» **PROBLEM TO SOLVE**
Repeat the entries without change, omitting the pictures.

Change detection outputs
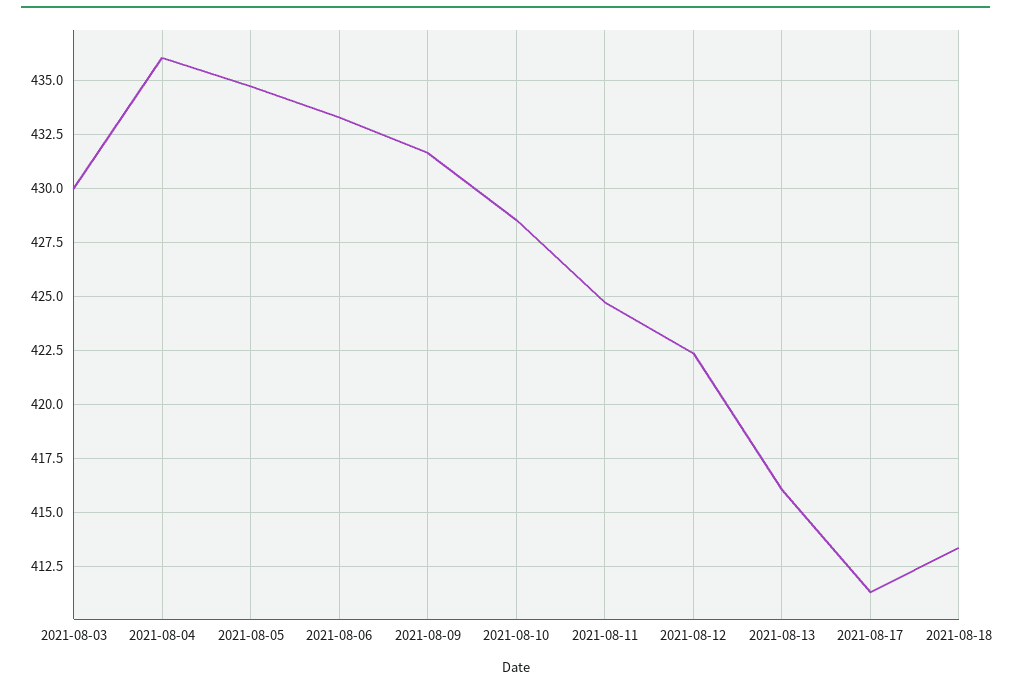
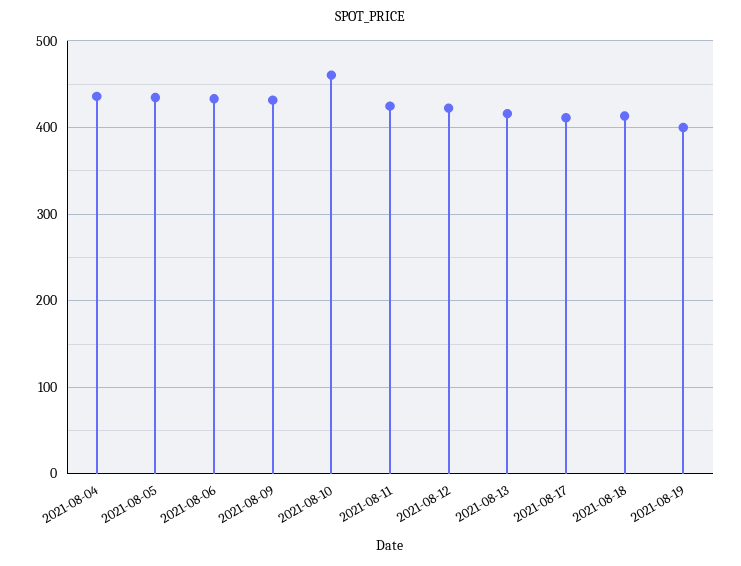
2021-08-03: 430 -> none
2021-08-10: 428.5 -> 460
2021-08-19: none -> 400

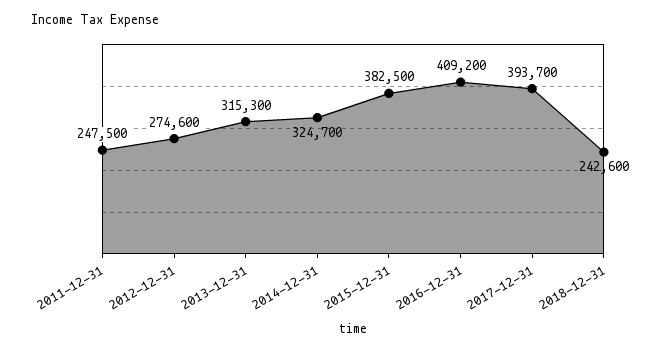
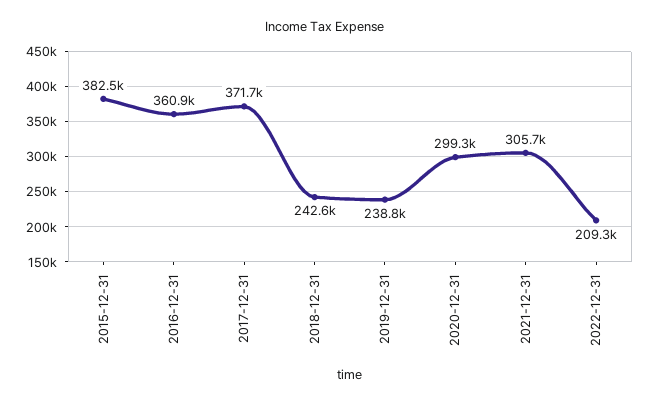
2011-12-31: 247500 -> none
2012-12-31: 274600 -> none
2013-12-31: 315300 -> none
2014-12-31: 324700 -> none
2016-12-31: 409200 -> 360900
2017-12-31: 393700 -> 371700
2019-12-31: none -> 238800
2020-12-31: none -> 299300
2021-12-31: none -> 305700
2022-12-31: none -> 209300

» **REPLY**
2021-08-03: 430 -> none
2021-08-10: 428.5 -> 460
2021-08-19: none -> 400

2011-12-31: 247500 -> none
2012-12-31: 274600 -> none
2013-12-31: 315300 -> none
2014-12-31: 324700 -> none
2016-12-31: 409200 -> 360900
2017-12-31: 393700 -> 371700
2019-12-31: none -> 238800
2020-12-31: none -> 299300
2021-12-31: none -> 305700
2022-12-31: none -> 209300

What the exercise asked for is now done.